What needs to be done
The response should consist solely of the lines running from the line with "Lyle & Scott" to the end of the data, retyped exactly.

Records from a data collection
○ ○ ○ ○ ○ ○ ○

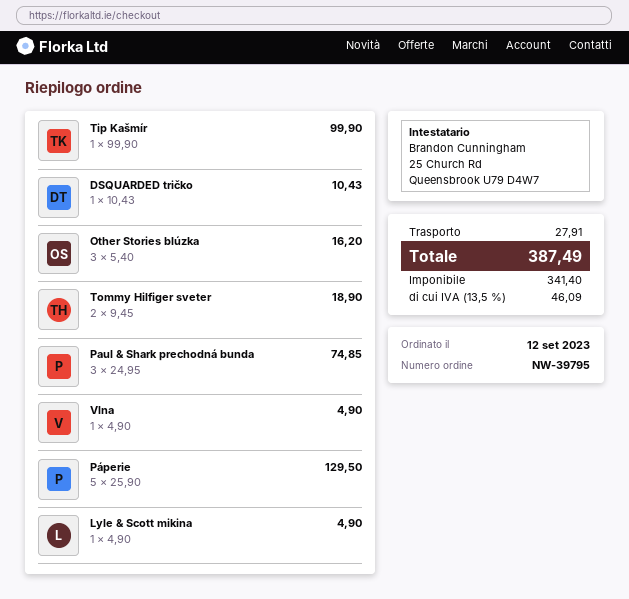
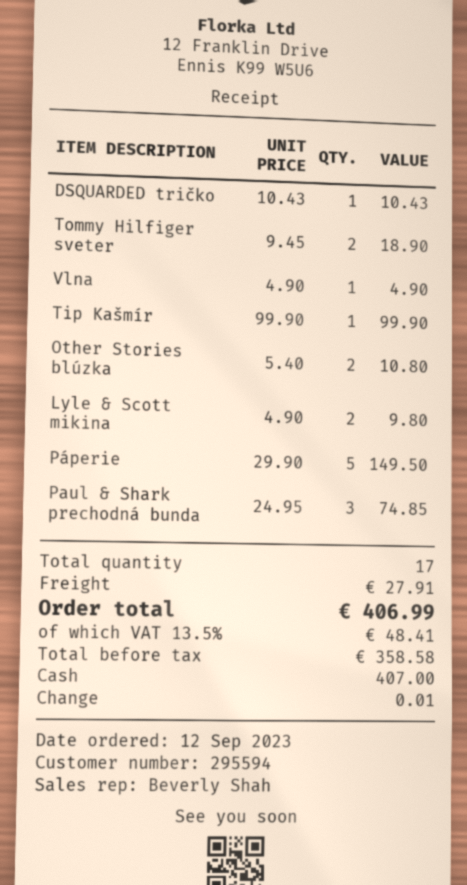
Other Stories blúzka: 3 x 5.40 = 16.20 -> 2 x 5.40 = 10.80
Páperie: 5 x 25.90 = 129.50 -> 5 x 29.90 = 149.50
Lyle & Scott mikina: 1 x 4.90 = 4.90 -> 2 x 4.90 = 9.80
net: 341.40 -> 358.58
tax: 13.5% = 46.09 -> 13.5% = 48.41
total: 387.49 -> 406.99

○ ○ ○ ○ ○ ○ ○

Worked solution
Lyle & Scott mikina: 1 x 4.90 = 4.90 -> 2 x 4.90 = 9.80
net: 341.40 -> 358.58
tax: 13.5% = 46.09 -> 13.5% = 48.41
total: 387.49 -> 406.99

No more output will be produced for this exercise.